Solved: Hash of hashes: Load identical file multiple times with different wher...

left · Posted 06-22-2020 12:28 PM

I try to set up several hash objects and be able to iterate through them with a "hash of hashes" object. I want to use the same dataset, but with different subsettings (where-clause empty or with some modifications). So I expect to load datasets with different sizes.

For some reason the loaded "where"-clause is not in effect (see output screenshot below). I can't find the reason what I'm missing.

data a;
    do id=1 to 50 by 1;
        value=19;
        output;
    end;
run;

data _null_;
    if 0 then set a;
    if _n_=1 then do;
        declare hash hoh(multidata: "yes");
        hoh.defineKey("table", "where");
        hoh.defineData("h", "table", "where");
        hoh.defineDone();
        declare hiter i_hoh("hoh");

        declare hash h();

        * For comparisons with input dataset --> "h" = rp19;
        table="a";
        where=" ";
        h = _new_ hash(dataset: catx(" ", table, where),
                       multidata: "no");
        h.defineKey("id");
        h.defineData(all: "yes");
        h.defineDone();
        hoh.add();

        table="a";
        where="(where=(id<20))";
        h = _new_ hash(dataset: catx(" ", table, where),
                       multidata: "no");
        h.defineKey("id");
        h.defineData(all: "yes");
        h.defineDone();
        hoh.add();

        table="a (where=(id>40))";
        where=" ";
        h = _new_ hash(dataset: catx(" ", table, where),
                       multidata: "no");
        h.defineKey("id");
        h.defineData(all: "yes");
        h.defineDone();
        hoh.add();
    end;
    * Iterate over "hash of hashes" object to reference the hash objects (rp19, rp23, rp49, rp79) like in an array;
    do while (i_hoh.next() = 0);
        rows = h.num_items;
        put (table rows) (=);
    end;
    stop;
run;

The log window gives me the following output:

RichardDeVen · Posted 06-22-2020 07:43 PM

You create a hash instance that memory leaks (albeit very small leak)

declare hash h();   * create uninitialized instance whilst adding to pdv;

In HoH the hash data element h only needs to be declared. Of course, the _new_ instance must have occurred prior to .add() or .replace() time. So, simply declare the host reference, h, that will interact with your anonymous hashes.
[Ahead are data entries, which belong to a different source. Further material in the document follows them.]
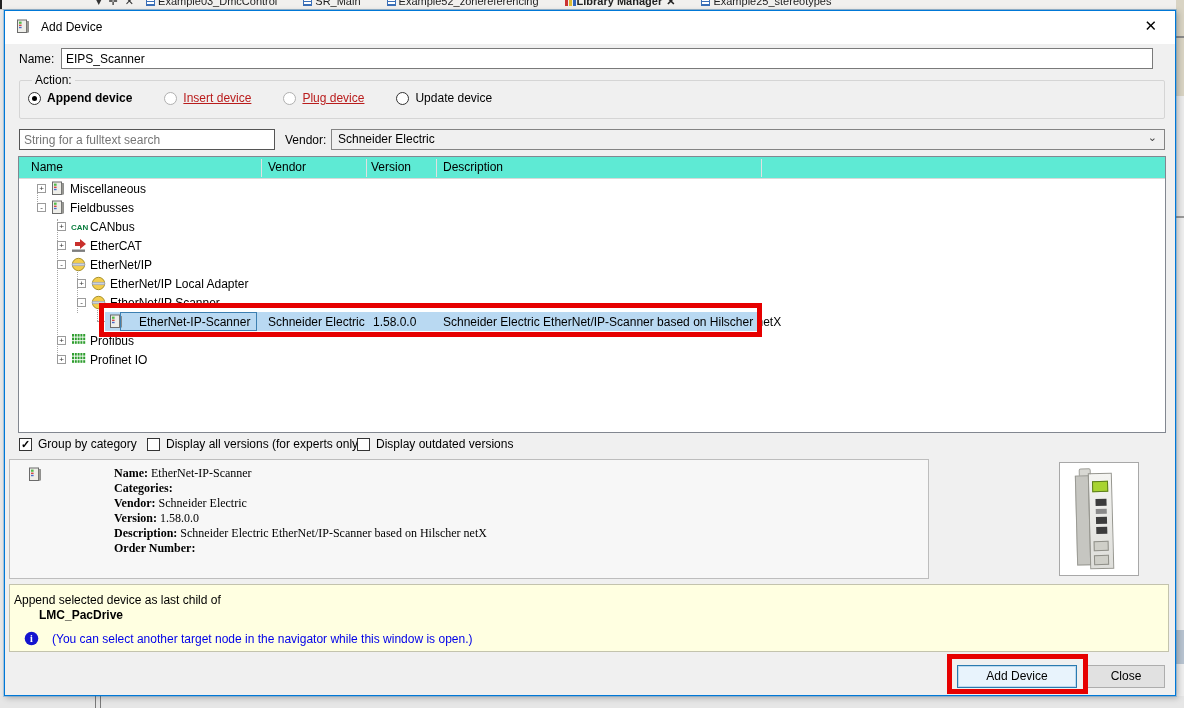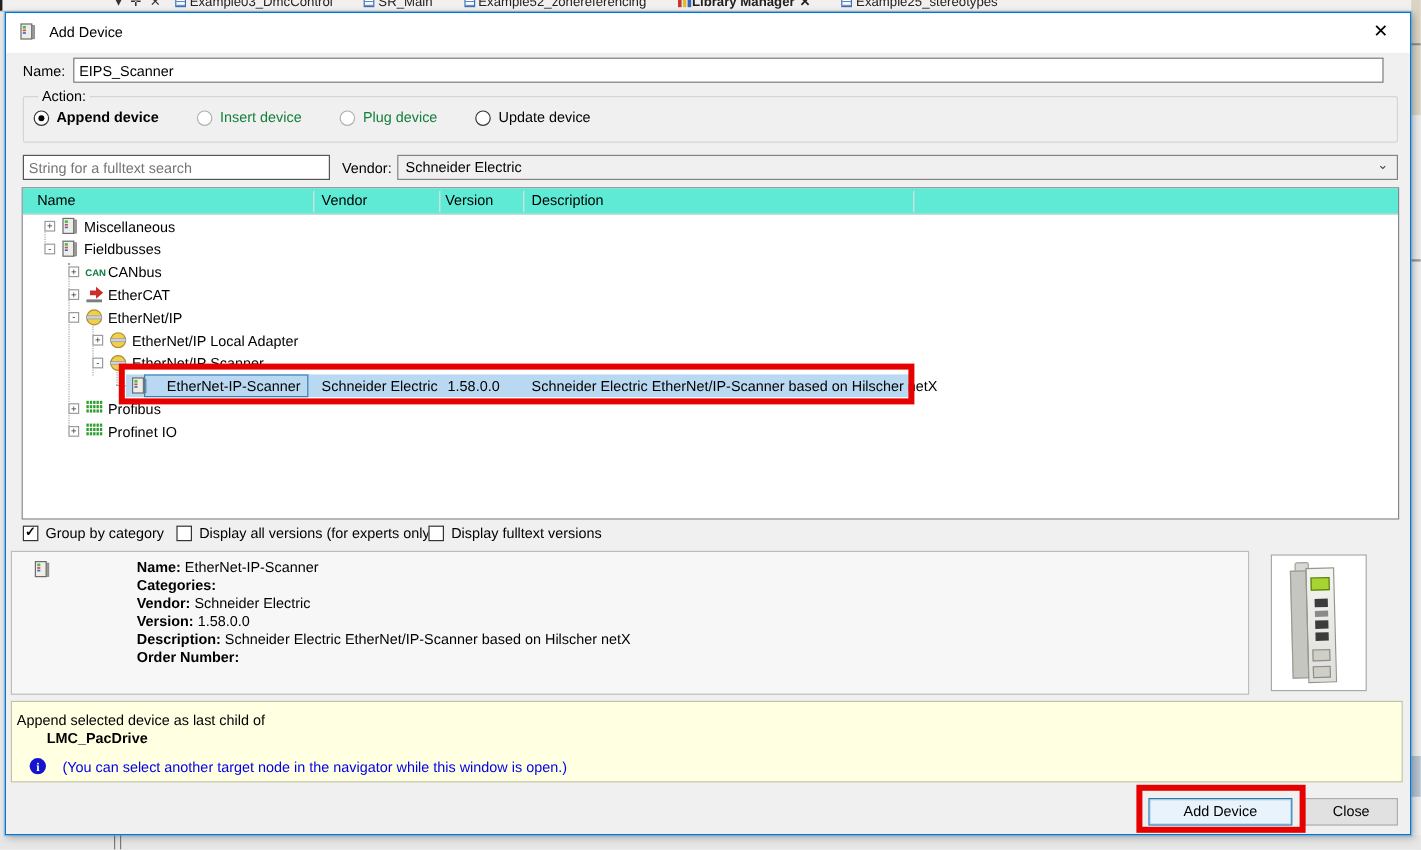"Insert device" .radio-item.dis .rtxt { color: #15803d -> #b91c1c; text-decoration: none -> underline }
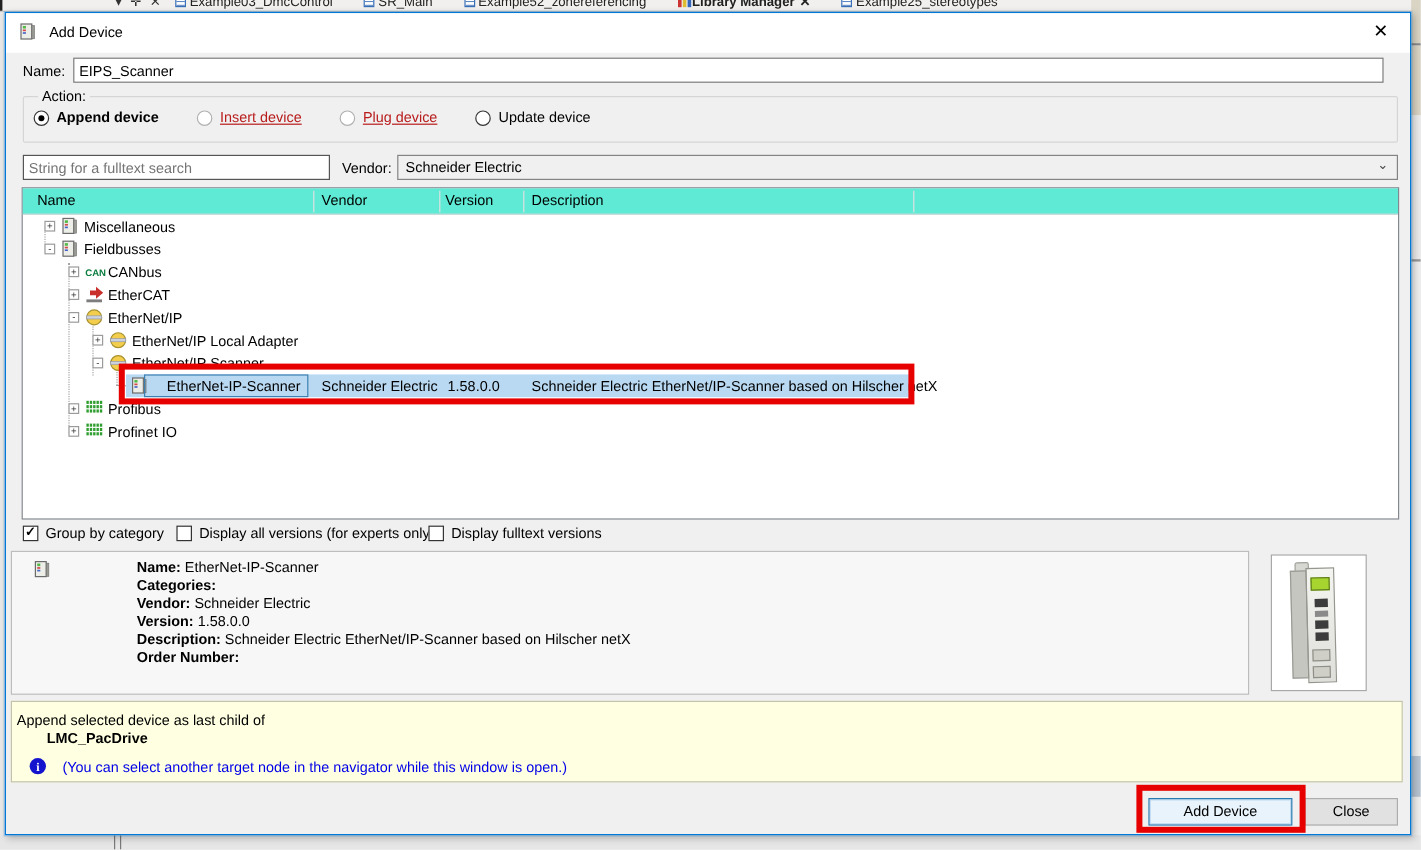"Display fulltext versions" span { text: fulltext -> outdated }
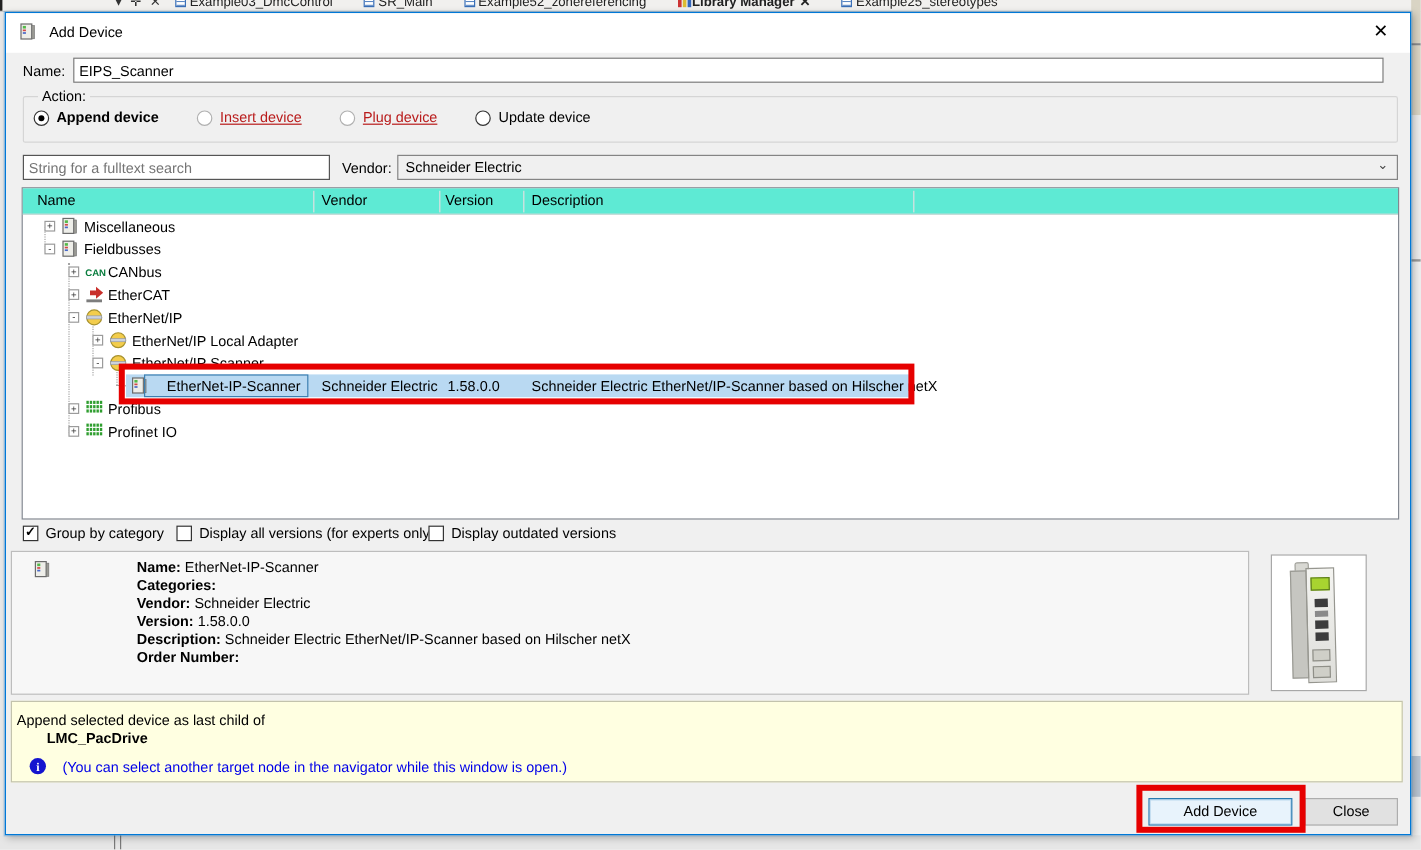"Name: EtherNet-IP-Scanner" .details { font-family: none -> Liberation Serif, serif; width: 1032px -> 920px }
declare hash h;    * add h, a hash reference, to PDV;

The table variable should be $41 to accommodate longest plain <libref>.<dataset>, that being $8 + $1 + $32. If the table value is to further accommodate data set options you might want the length to be more like $200. However, since the where clause is part of the key, you should exhibit discipline and assign only plain data set names to table and use the separate where, say $200, for loading subsets.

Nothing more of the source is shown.